Im Wahlbereich der Geistes- und Sozialwissenschaften kann man in Leipzig drei Module besuchen: Einführung in die Namenforschung, Einführung in die Personennamenforschung und Einführung in die Ortsnamenforschung. Ich nehme pro Modul 30 Studenten auf, es bewerben sich meist aber zumindest im Einführungsmodul um die 300 - wir müssen also losen. Die Studienrichtungen der Studenten sind sehr unterschiedlich: Im vergangenen Semester hatten wir Kommunikations- und Medienwissenschaft, Westslawistik, Geschichte, Romanische Studien, Sinologie, Amerikastudien, Anglistik, Archäologie, Deutsch als Fremdsprache, Linguistik, Ostslawistik und Kunstgeschichte. Mir macht das viel Spaß, weil jeder mit der Perspektive seines Fachbereiches etwas zu Diskussionen beisteuern kann.

Es scheint, als dürfte die Namenforschung in Leipzig noch eine Weile bestehen bleiben.

Auf jeden Fall hat das Fach hier eine große Tradition, rund 60 Jahre wird schon zu Namen geforscht. Leider hat die Universität Leipzig 2008 die deutschlandweit einzige Professur für Namenforschung nicht erhalten wollen. Als kleines Orchideenfach haben wir das nicht verhindern können. Fairerweise muss ich aber auch sagen, dass die Uni Leipzig und speziell die Philologische Fakultät mich weiterhin wie eine Professur ausstattet. Es müsste aber wohl ein großes Wunder passieren, wenn nach 2028 an der Uni Leipzig noch Namenforschung betrieben werden soll.

Warum das?

Dann werde ich pensioniert - und ich kann mir nicht vorstellen, dass die Stelle nachbesetzt wird und das Fach erhalten bleibt.

Zurück in die Praxis. Ich habe drei Namen bekannter Persönlichkeiten herausgesucht und würde Sie um eine kurze Analyse bitten. Nummer eins: Til Schweiger.

Das ist ein Übername für jemanden, der stumm ist. Da wurde ein Mensch nach seiner Eigenart bezeichnet - wobei nicht sicher ist, ob derjenige einfach nur kein Schwätzer war oder etwa wegen einer Behinderung nicht sprechen konnte.

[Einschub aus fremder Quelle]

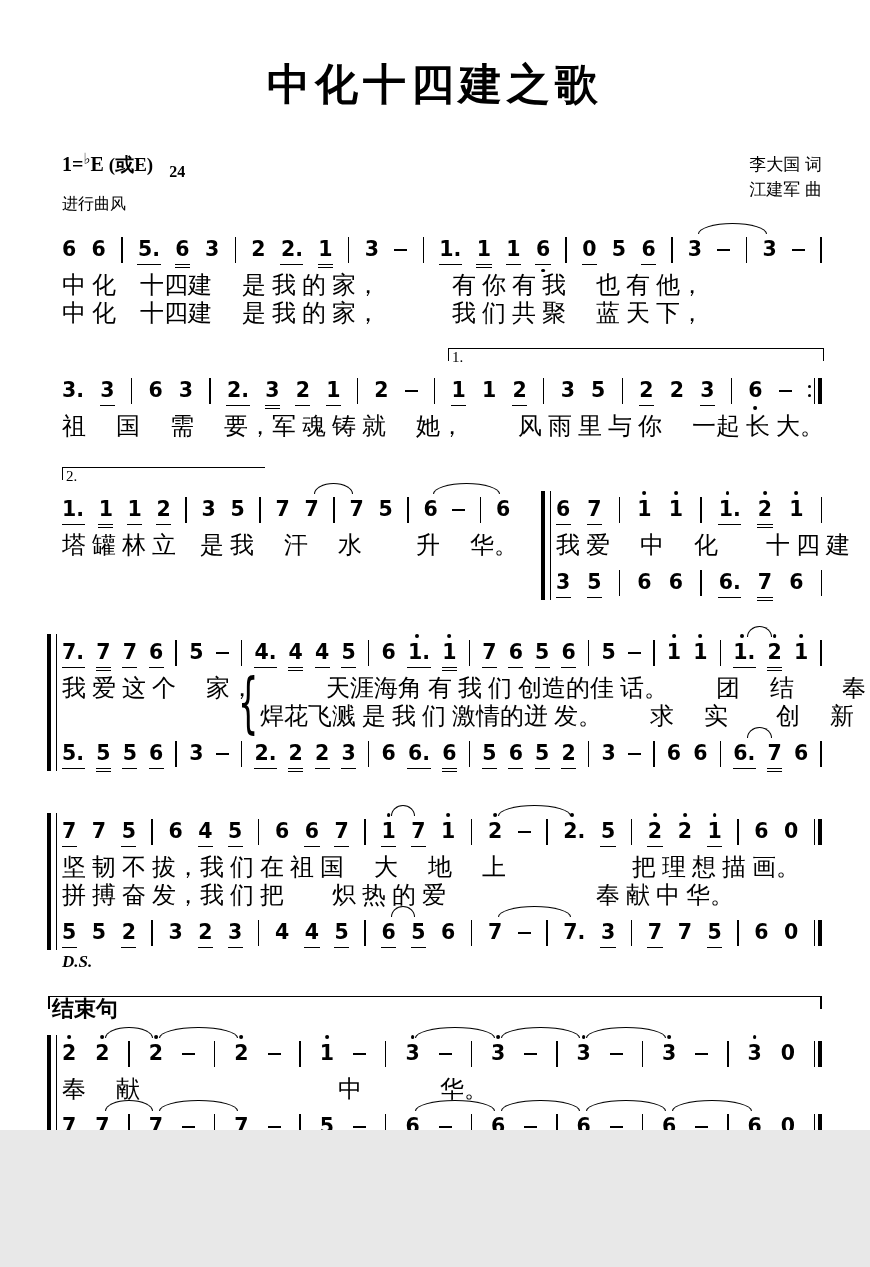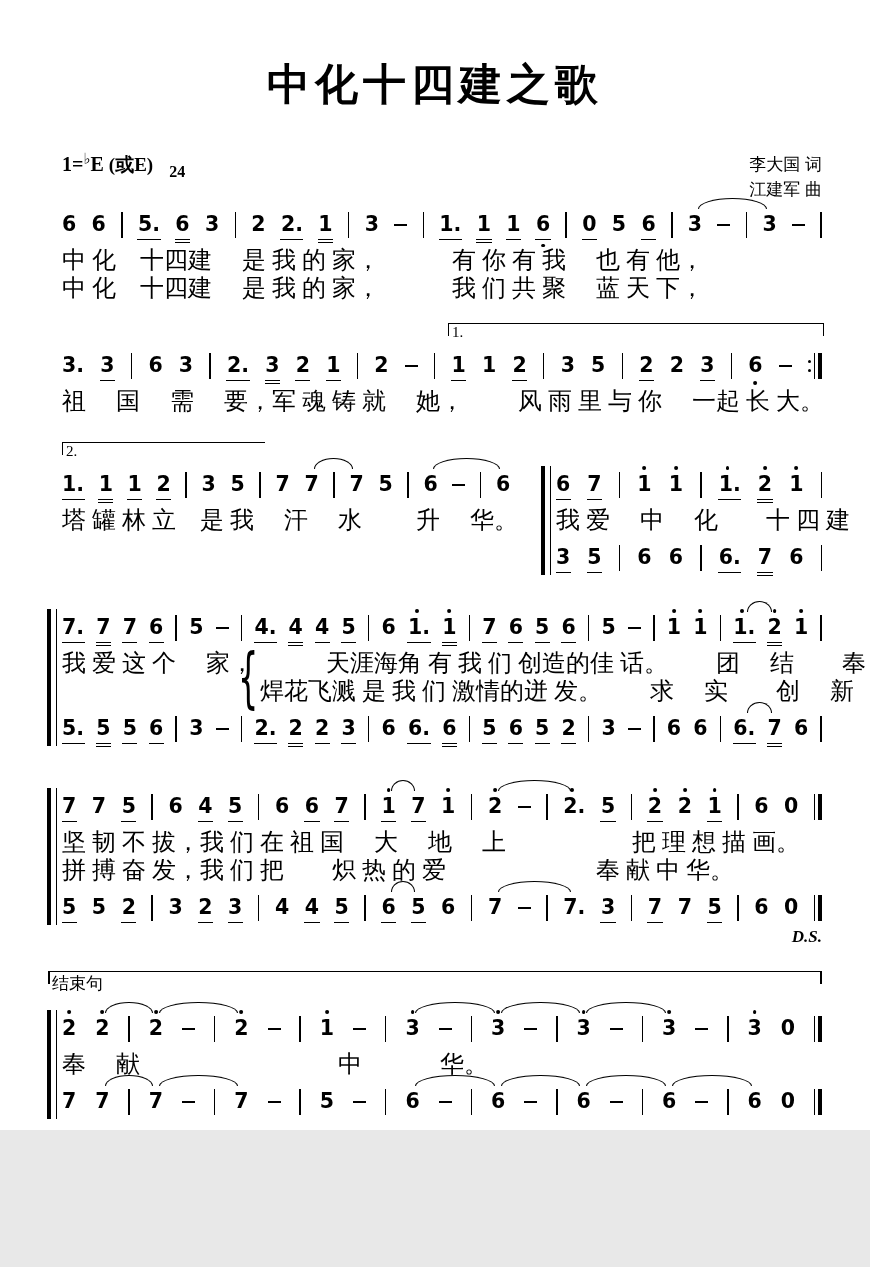"进行曲风" div.tempo { html: none -> <div>进行曲风</div> }
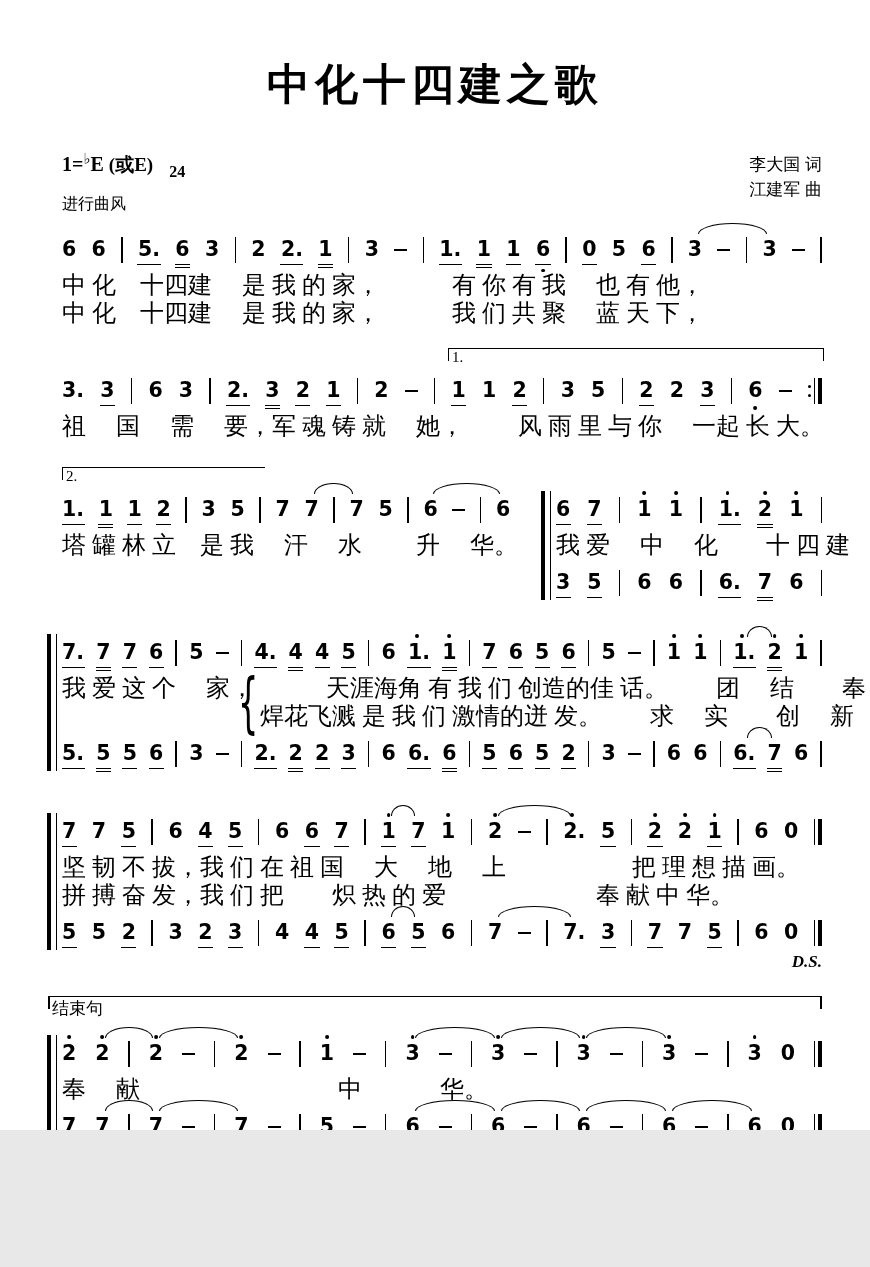"D.S." .ds { text-align: right -> none }
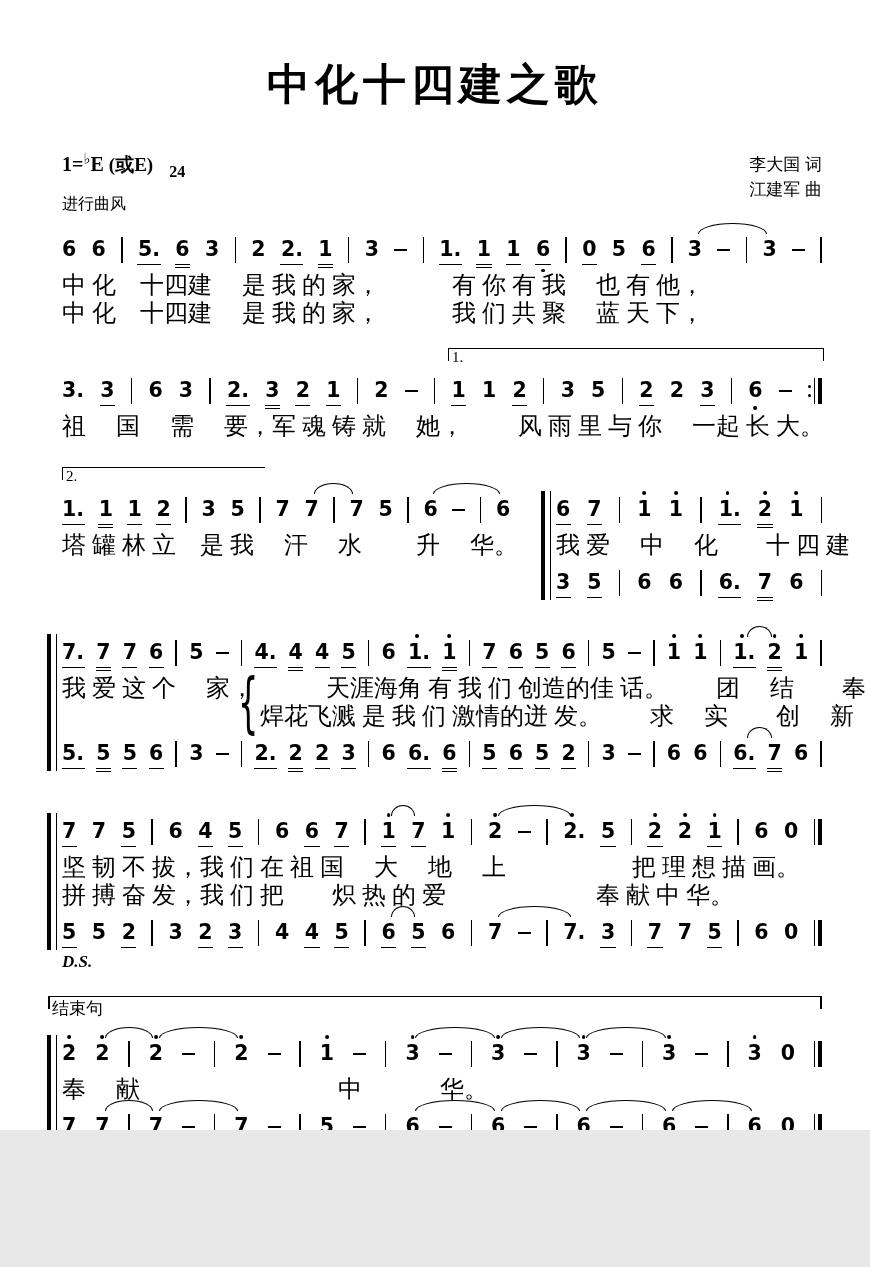"结束句" .lblabel { font-size: 17px -> 22px; font-weight: none -> bold }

Etwas komplizierter scheint mir die Analyse zu Bastian Schweinsteiger.

Das ist kein sprechender Name, sondern eine Herkunftsbezeichnung. In der Nähe von Rosenheim (Bastian Schweinsteiger stammt tatsächlich aus Kolbermoor bei Rosenheim; Anm. d . Red.) gab es mehrere Siedlungen namens Schweinsteig, dort gab es mit ziemlicher Sicherheit auch Schweineställe. Wer von dort kommt, heißt folglich Schweinsteiger.

Und zuletzt Kanzlerin Angela Merkel.

Das hat nichts mit Merken zu tun, sondern ist ein Familienname, der sich aus einem Rufnamen ableitet. Es handelt sich um eine Kurzform des Vornamens Markwart oder Markhard, die Endung -el deutet auf eine Koseform hin. Ein Vorfahre des ersten Ehemanns der Kanzlerin wurde also vor einigen Hundert Jahren als "Sohn des Markwart" gerufen.